(Dataset items)
= Beginning of Section =

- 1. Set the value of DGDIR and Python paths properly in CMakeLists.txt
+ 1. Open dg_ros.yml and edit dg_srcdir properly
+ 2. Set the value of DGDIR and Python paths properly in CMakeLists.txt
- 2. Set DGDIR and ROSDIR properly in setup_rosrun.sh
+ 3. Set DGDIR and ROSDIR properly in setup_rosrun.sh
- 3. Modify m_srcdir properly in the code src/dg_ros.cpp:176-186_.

= End of Section =
= Beginning of Section =

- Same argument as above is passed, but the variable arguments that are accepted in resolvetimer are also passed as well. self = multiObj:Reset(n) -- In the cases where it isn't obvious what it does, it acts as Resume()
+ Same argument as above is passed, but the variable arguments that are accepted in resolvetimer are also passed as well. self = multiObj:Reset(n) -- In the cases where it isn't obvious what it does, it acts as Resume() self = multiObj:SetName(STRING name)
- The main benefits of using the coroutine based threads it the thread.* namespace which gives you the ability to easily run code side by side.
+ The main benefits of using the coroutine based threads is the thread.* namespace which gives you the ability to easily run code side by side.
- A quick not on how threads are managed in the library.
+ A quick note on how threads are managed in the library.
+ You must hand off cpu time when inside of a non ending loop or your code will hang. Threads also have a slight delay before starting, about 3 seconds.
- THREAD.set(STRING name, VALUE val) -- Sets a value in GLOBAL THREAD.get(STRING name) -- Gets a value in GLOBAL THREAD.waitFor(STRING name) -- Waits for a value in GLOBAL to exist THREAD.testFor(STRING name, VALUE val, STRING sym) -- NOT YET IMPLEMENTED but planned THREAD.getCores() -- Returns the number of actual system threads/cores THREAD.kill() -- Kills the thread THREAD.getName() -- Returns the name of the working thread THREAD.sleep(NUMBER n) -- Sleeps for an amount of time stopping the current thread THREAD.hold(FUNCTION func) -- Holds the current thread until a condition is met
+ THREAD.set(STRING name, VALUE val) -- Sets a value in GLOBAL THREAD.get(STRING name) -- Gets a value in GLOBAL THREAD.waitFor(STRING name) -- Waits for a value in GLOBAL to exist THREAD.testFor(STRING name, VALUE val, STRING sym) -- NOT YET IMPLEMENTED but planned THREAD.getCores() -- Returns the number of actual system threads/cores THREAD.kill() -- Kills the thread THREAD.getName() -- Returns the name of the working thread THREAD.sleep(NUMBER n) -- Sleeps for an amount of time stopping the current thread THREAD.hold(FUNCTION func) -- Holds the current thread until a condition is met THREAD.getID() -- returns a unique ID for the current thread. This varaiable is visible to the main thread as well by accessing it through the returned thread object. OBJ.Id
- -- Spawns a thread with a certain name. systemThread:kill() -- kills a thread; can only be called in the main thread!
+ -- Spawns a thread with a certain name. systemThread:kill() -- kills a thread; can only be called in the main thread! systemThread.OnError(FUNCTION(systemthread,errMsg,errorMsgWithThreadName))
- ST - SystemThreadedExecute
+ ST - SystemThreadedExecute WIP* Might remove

= End of Section =

Each line in the entries above that includes the string "paths" should be extracted.

§ Exercise output
- 1. Set the value of DGDIR and Python paths properly in CMakeLists.txt
+ 2. Set the value of DGDIR and Python paths properly in CMakeLists.txt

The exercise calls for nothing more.